Trapped between the Being, whose desires and actions he did not understand, and the dancers led by the implacable fiddler, Freize shrank back deeper into the forest and tried to make his way toward Isolde through the trees, without breaking cover. Behind him he could hear the haunting sound of the music coming steadily closer, and slowly he felt his own feet failing him. He crammed his mufflers in his ears, but they could not save him. He could hear the irresistible jig and now he was no longer running—his feet were pacing in time to the music. He knew it was only a matter of time before he started to dance and there would be no one to rescue Isolde, and no one to even witness that he himself was lost.
He tightened the cloth round his chin so that the plugs in his ears fitted more snugly, but he could still hear the penetrating melody of the fiddle and now the tambourine started a swift, insistent patter of sound that spoke of a world of people dancing for joy, the happiness of a circle dance, of a light hand on a young man’s shoulder, of a man’s gentle touch on a girl’s waist, of the delight of moving as one. Freize’s running steps stumbled as he started to pace in time to the music, and then helplessly, despite himself, he started to dance.
Some time at about five in the morning, as the dawn sky grew pale and silver, Ishraq stopped breathing. Luca had been dozing in the chair at the side of her bed and, though she only went from near-silent tiny breaths to complete silence, he immediately woke. “Ishraq!” He scrambled to his knees beside the bed. “Ishraq, don’t go! Don’t leave me!”
/> He put his ear to her nose: there was not even the tiniest whisper of a breath. He put his ear to her cool chest: there was no heartbeat. For a moment he was frozen by dread in the presence of death. Luca was a young man living in dangerous times—he had seen death many times before—but he had not lost a friend, a beautiful young woman at the very height of her youth and beauty, someone he thought was certain to survive all sorts of dangers, someone he believed was destined for great things. He had seen her swim in a flood; he had seen her shoot an arrow from a longbow; he had seen her laugh for sheer joy; he had seen her face down an Ottoman slaver and smile without fear before a man with a handgun; but he had never thought he would see her die.

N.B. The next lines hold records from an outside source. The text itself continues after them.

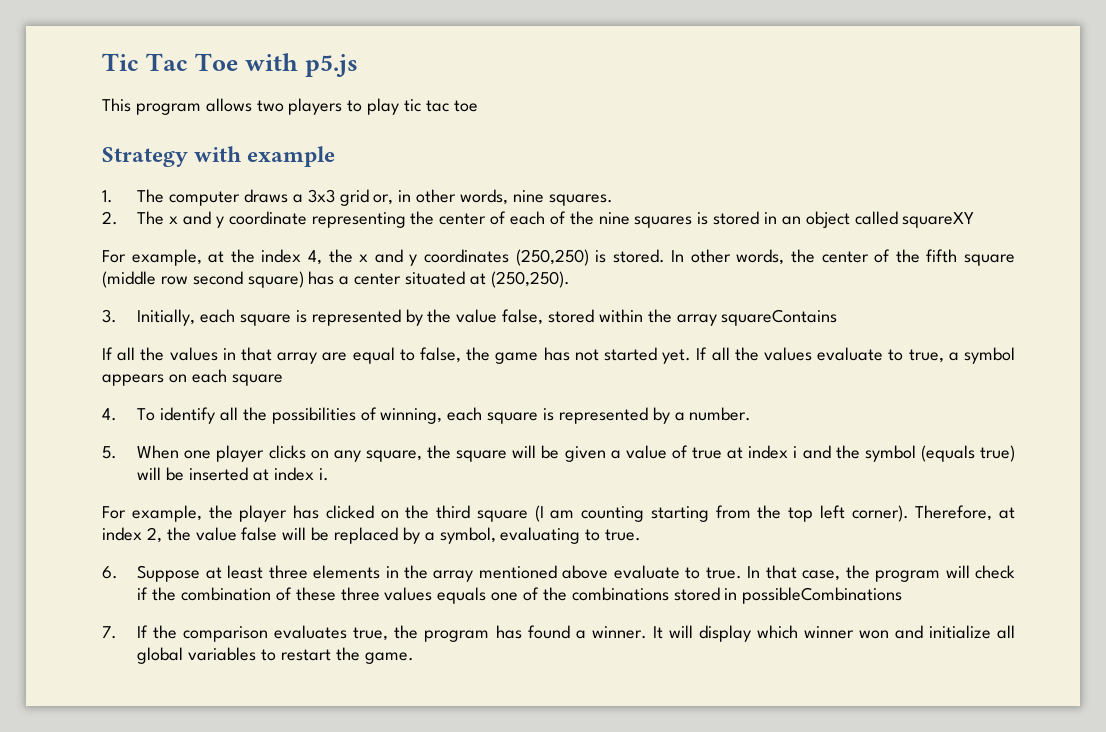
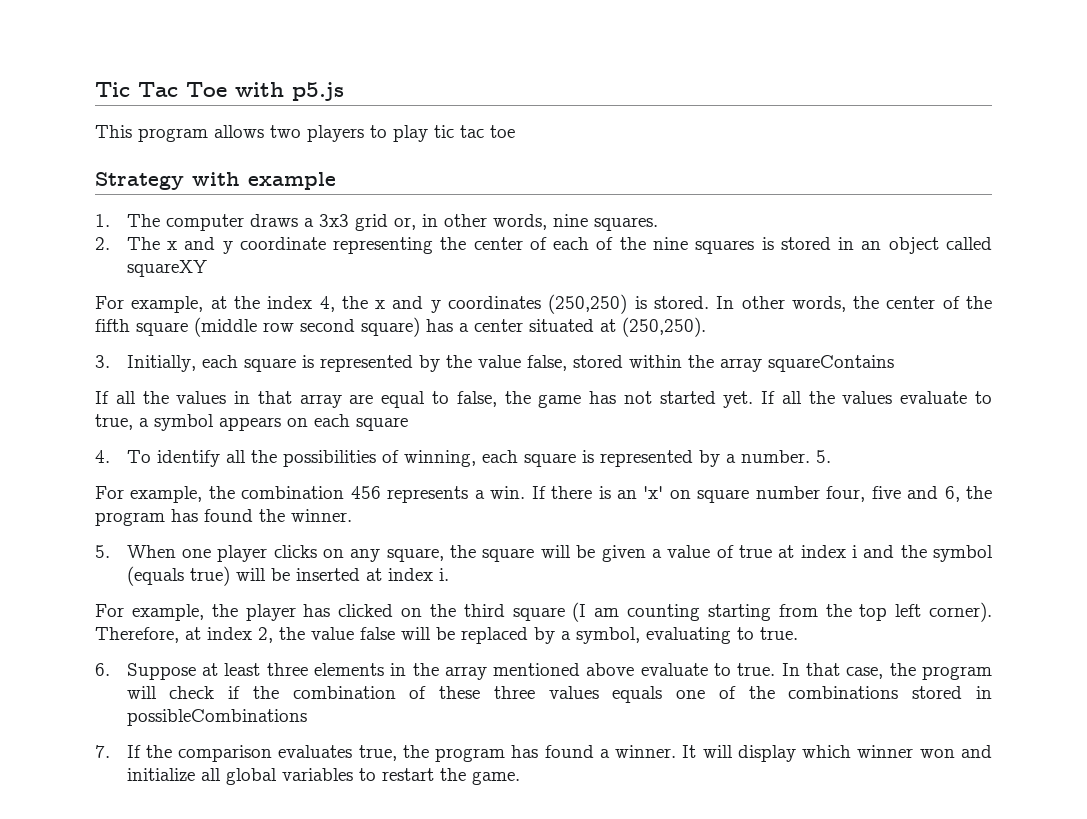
- 4. To identify all the possibilities of winning, each square is represented by a number.
+ 4. To identify all the possibilities of winning, each square is represented by a number. 5.
+ For example, the combination 456 represents a win. If there is an 'x' on square number four, five and 6, the program has found the winner.

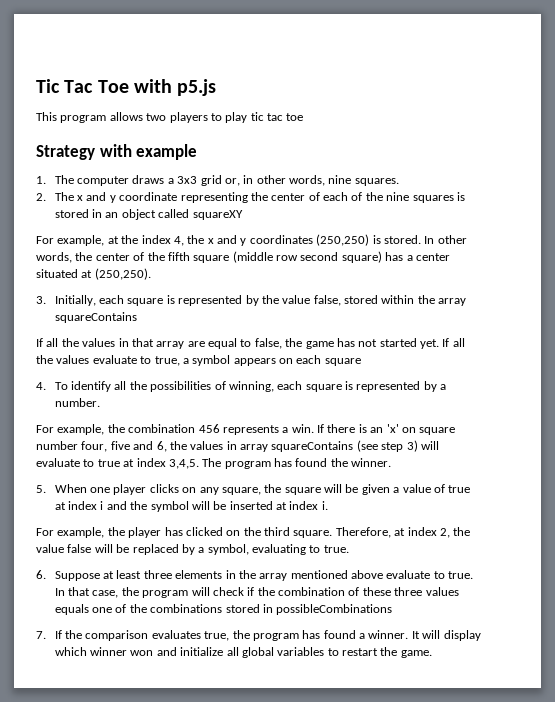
- 4. To identify all the possibilities of winning, each square is represented by a number. 5.
+ 4. To identify all the possibilities of winning, each square is represented by a number.
- If there is an 'x' on square number four, five and 6, the program has found the winner.
+ If there is an 'x' on square number four, five and 6, the values in array squareContains (see step 3) will evaluate to true at index 3,4,5. The program has found the winner.
- 5. When one player clicks on any square, the square will be given a value of true at index i and the symbol (equals true) will be inserted at index i.
+ 5. When one player clicks on any square, the square will be given a value of true at index i and the symbol will be inserted at index i.
- For example, the player has clicked on the third square (I am counting starting from the top left corner).
+ For example, the player has clicked on the third square.

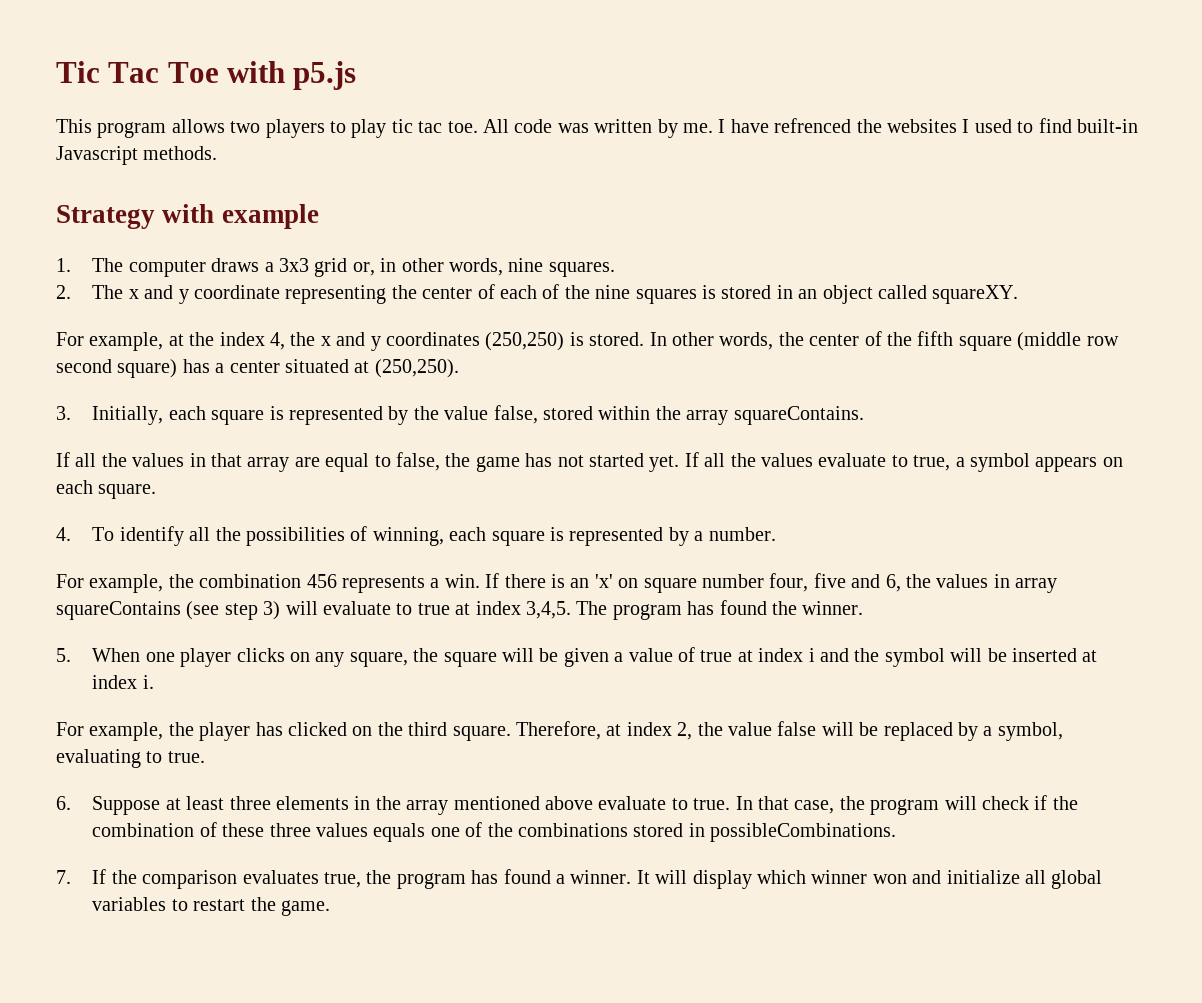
- This program allows two players to play tic tac toe
+ This program allows two players to play tic tac toe. All code was written by me. I have refrenced the websites I used to find built-in Javascript methods.
- 2. The x and y coordinate representing the center of each of the nine squares is stored in an object called squareXY
+ 2. The x and y coordinate representing the center of each of the nine squares is stored in an object called squareXY.
- 3. Initially, each square is represented by the value false, stored within the array squareContains
+ 3. Initially, each square is represented by the value false, stored within the array squareContains.
- If all the values evaluate to true, a symbol appears on each square
+ If all the values evaluate to true, a symbol appears on each square.
- In that case, the program will check if the combination of these three values equals one of the combinations stored in possibleCombinations
+ In that case, the program will check if the combination of these three values equals one of the combinations stored in possibleCombinations.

He gave a little inarticulate growl of pain and refusal. “Don’t go!” he said again, knowing that she could no longer hear him. “Don’t go! Don’t go!”
He climbed on the bed beside her and put his arms round her, as if he would love her now, though he had never done so in life. He put his cheek to her cold cheek, he whispered in her ear, he slid his arm under her shoulders and pulled her toward him, wrapping himself round her as if he would be her lover despite death.

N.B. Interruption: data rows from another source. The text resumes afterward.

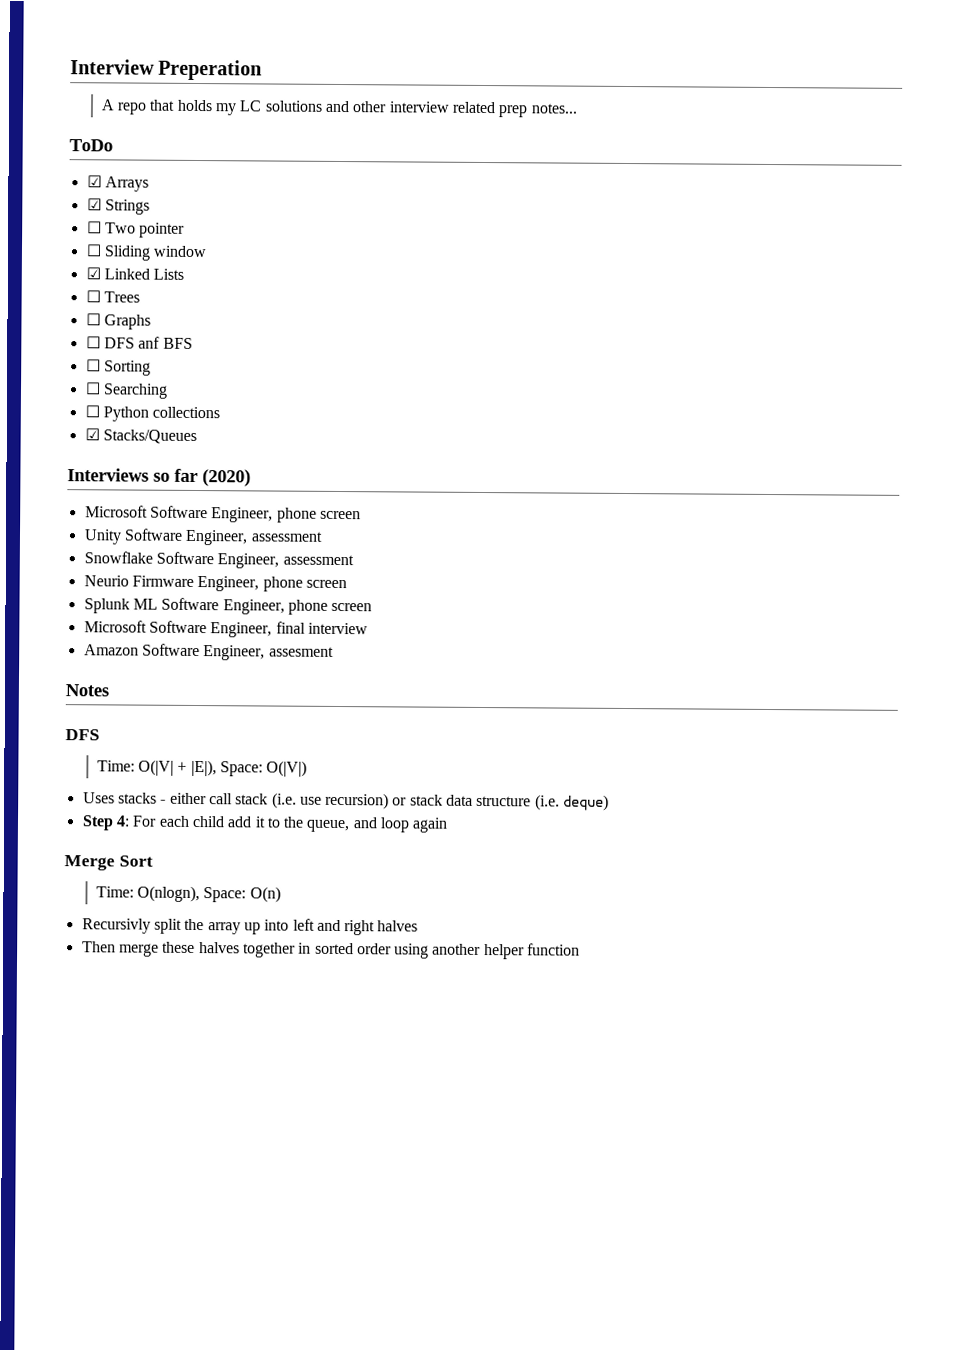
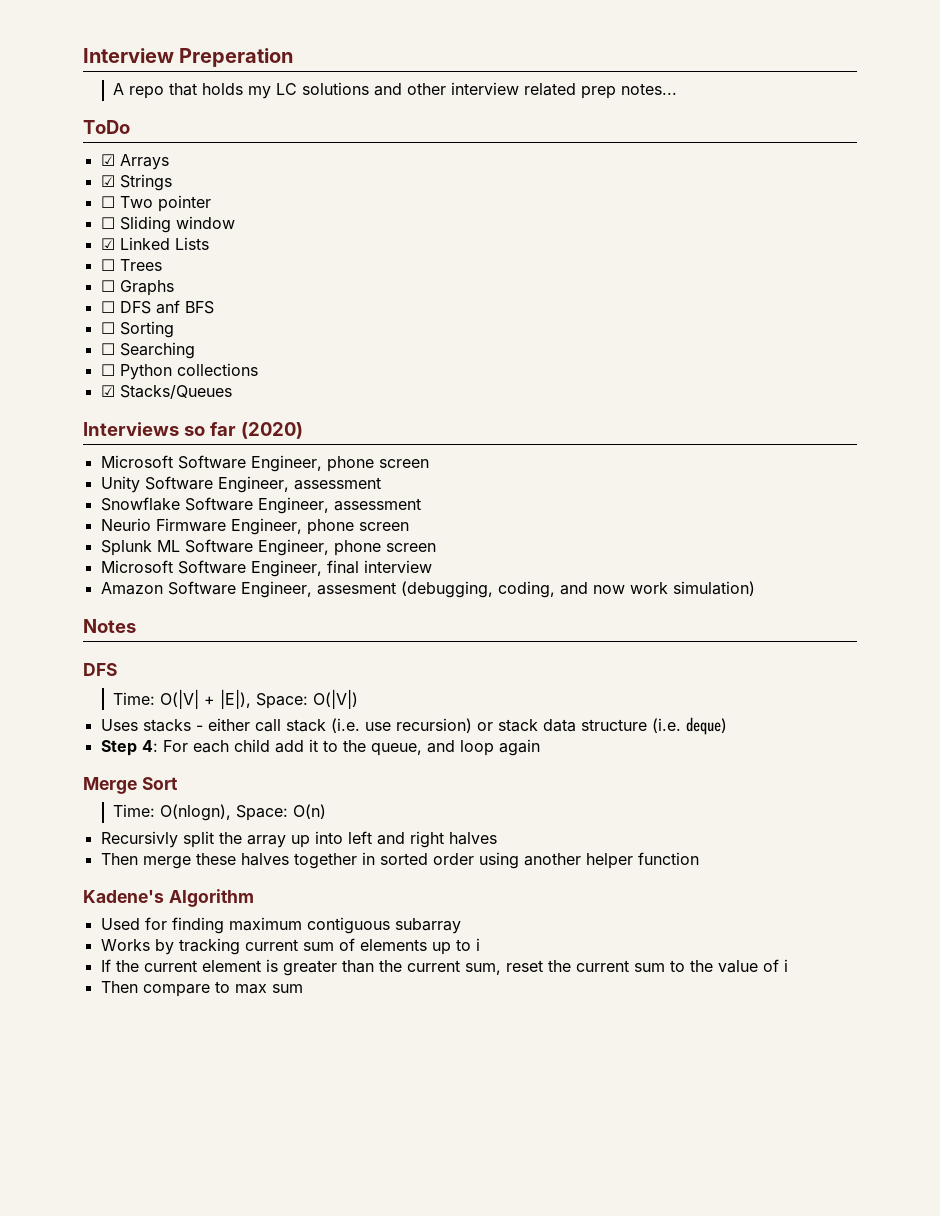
- Amazon Software Engineer, assesment
+ Amazon Software Engineer, assesment (debugging, coding, and now work simulation)
+ Kadene's Algorithm
+ Used for finding maximum contiguous subarray
+ Works by tracking current sum of elements up to i
+ If the current element is greater than the current sum, reset the current sum to the value of i
+ Then compare to max sum

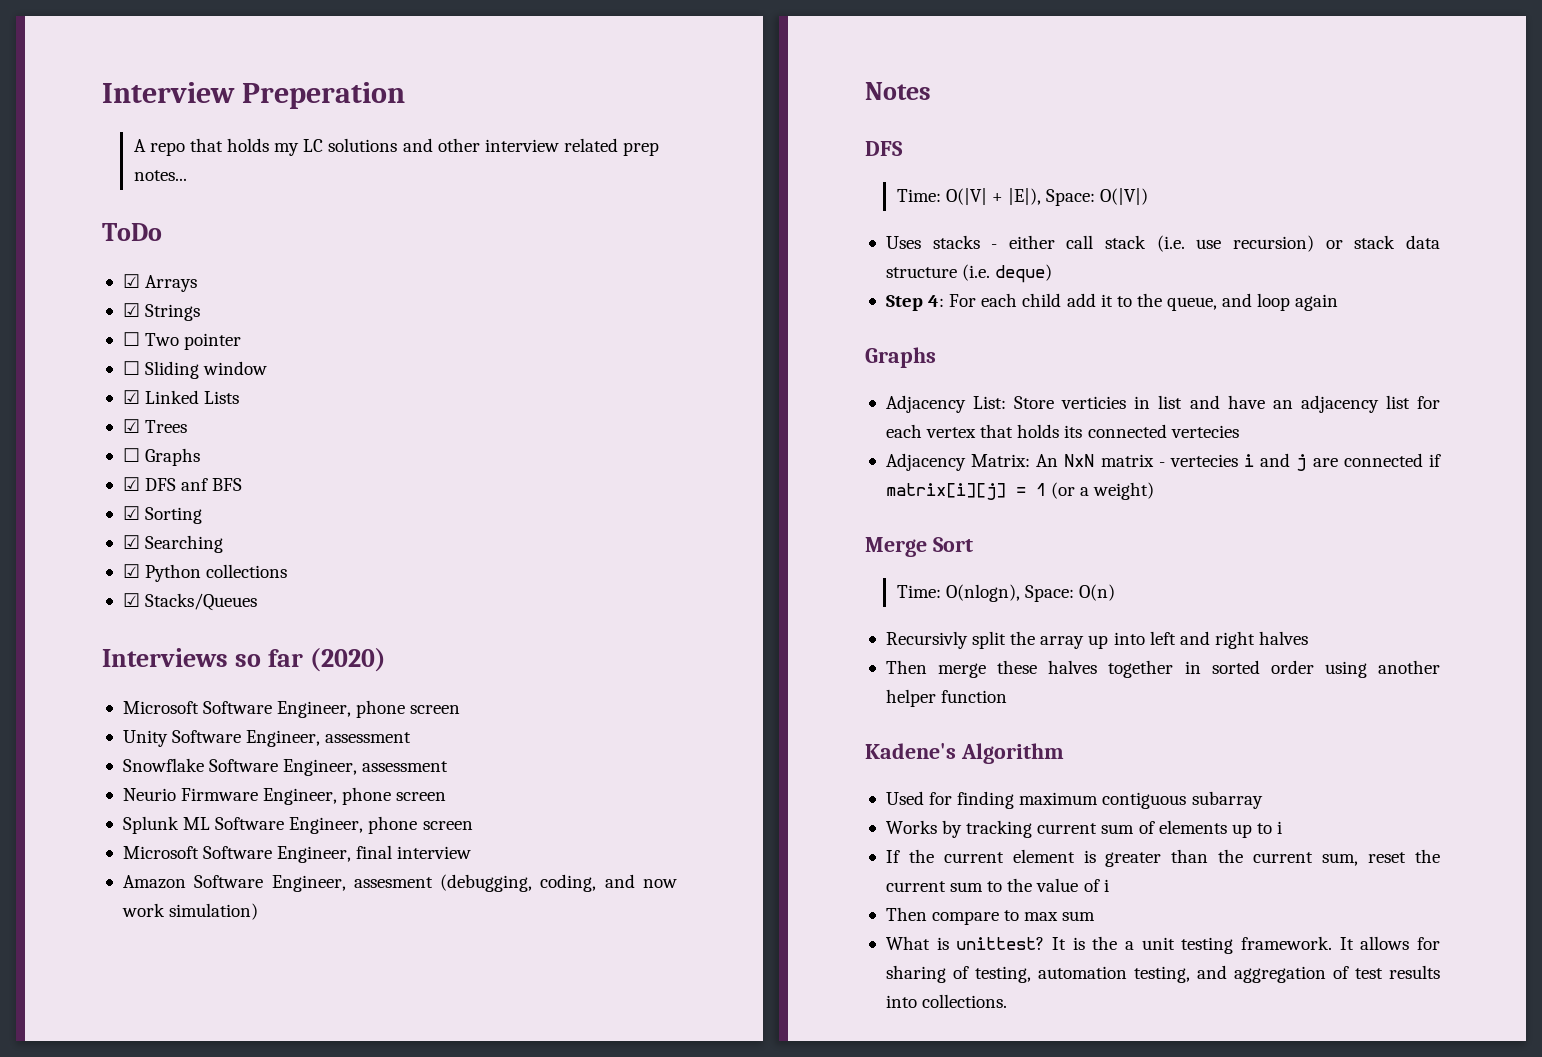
- ☐ Trees
+ ☑ Trees
- ☐ DFS anf BFS
+ ☑ DFS anf BFS
- ☐ Sorting
+ ☑ Sorting
- ☐ Searching
+ ☑ Searching
- ☐ Python collections
+ ☑ Python collections
  Step 4: For each child add it to the queue, and loop again
+ Graphs
+ Adjacency List: Store verticies in list and have an adjacency list for each vertex that holds its connected vertecies
+ Adjacency Matrix: An NxN matrix - vertecies i and j are connected if matrix[i][j] = 1 (or a weight)
+ What is unittest? It is the a unit testing framework. It allows for sharing of testing, automation testing, and aggregation of test results into collections.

“Ishraq!” he whispered. “Don’t leave me.”
He felt the tiniest whisper of breath on his cheek almost like an answer; but he was holding her so tightly, he thought it might be his own passionate words.

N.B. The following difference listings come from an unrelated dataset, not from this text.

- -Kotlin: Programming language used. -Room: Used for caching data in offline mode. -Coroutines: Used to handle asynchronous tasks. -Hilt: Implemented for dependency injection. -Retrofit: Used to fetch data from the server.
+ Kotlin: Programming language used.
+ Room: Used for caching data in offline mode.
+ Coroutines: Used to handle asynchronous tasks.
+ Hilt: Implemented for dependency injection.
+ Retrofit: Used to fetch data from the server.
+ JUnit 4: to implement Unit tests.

Then he felt her move, slightly, hardly at all, it was only the recommencing of the rise and fall of her chest with a little breath. He checked himself at once, thinking that he had crushed the air out of her with his weight and that this was her dying breath, but then Luca felt the strangest and most beautiful sensation—he felt her inhale. He had moved her, pressing down on her frame, and forced her to take a tiny breath, and now she was taking another.